== Task requirements ==
With the line containing "- 征集 2026.07.21 阅读量1062" as the starting point, output the remaining lines of the data exactly as they are, through the last.

Items from a data source:
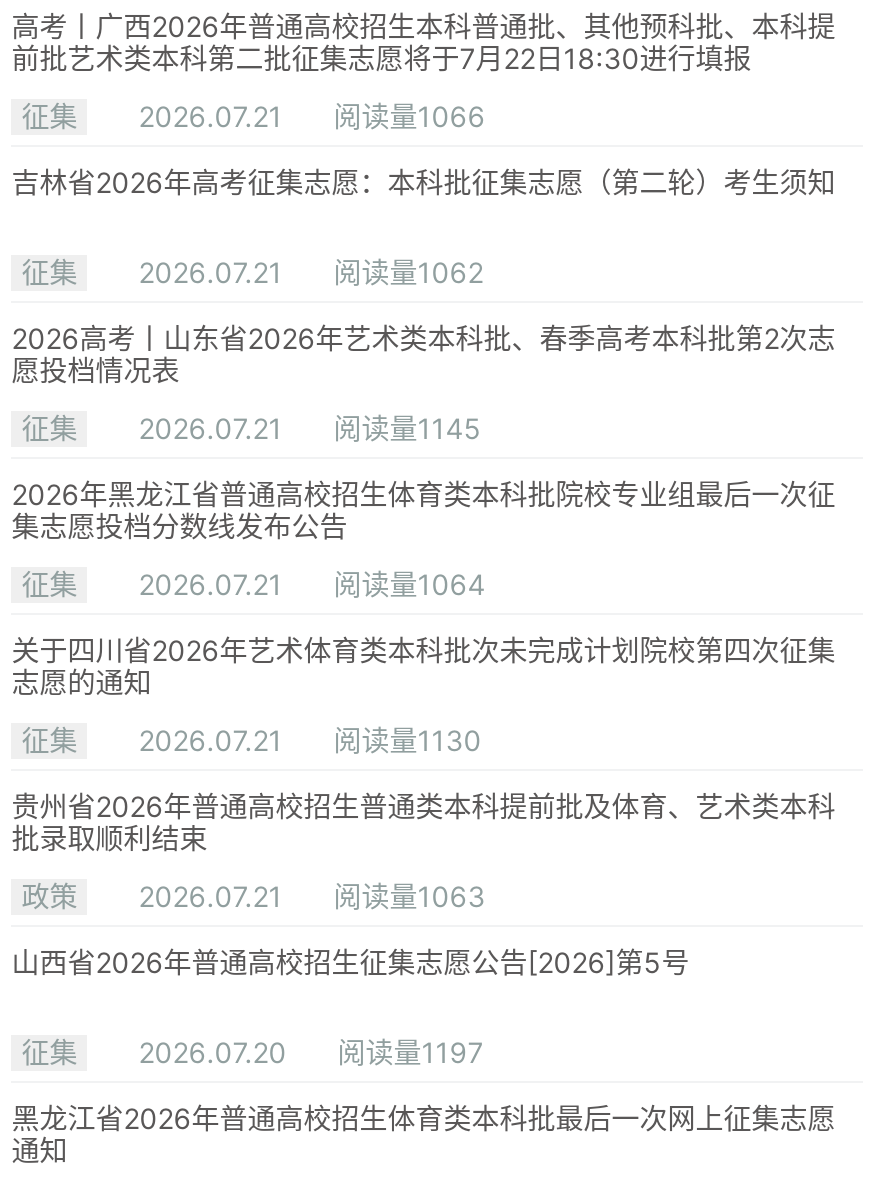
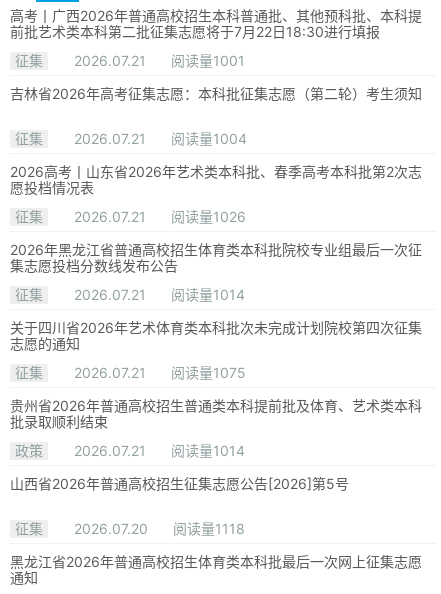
- 征集 2026.07.21 阅读量1066
+ 征集 2026.07.21 阅读量1001

- 征集 2026.07.21 阅读量1062
+ 征集 2026.07.21 阅读量1004

- 征集 2026.07.21 阅读量1145
+ 征集 2026.07.21 阅读量1026

- 征集 2026.07.21 阅读量1064
+ 征集 2026.07.21 阅读量1014

- 征集 2026.07.21 阅读量1130
+ 征集 2026.07.21 阅读量1075

- 政策 2026.07.21 阅读量1063
+ 政策 2026.07.21 阅读量1014

- 征集 2026.07.20 阅读量1197
+ 征集 2026.07.20 阅读量1118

== Task solution ==
- 征集 2026.07.21 阅读量1062
+ 征集 2026.07.21 阅读量1004

- 征集 2026.07.21 阅读量1145
+ 征集 2026.07.21 阅读量1026

- 征集 2026.07.21 阅读量1064
+ 征集 2026.07.21 阅读量1014

- 征集 2026.07.21 阅读量1130
+ 征集 2026.07.21 阅读量1075

- 政策 2026.07.21 阅读量1063
+ 政策 2026.07.21 阅读量1014

- 征集 2026.07.20 阅读量1197
+ 征集 2026.07.20 阅读量1118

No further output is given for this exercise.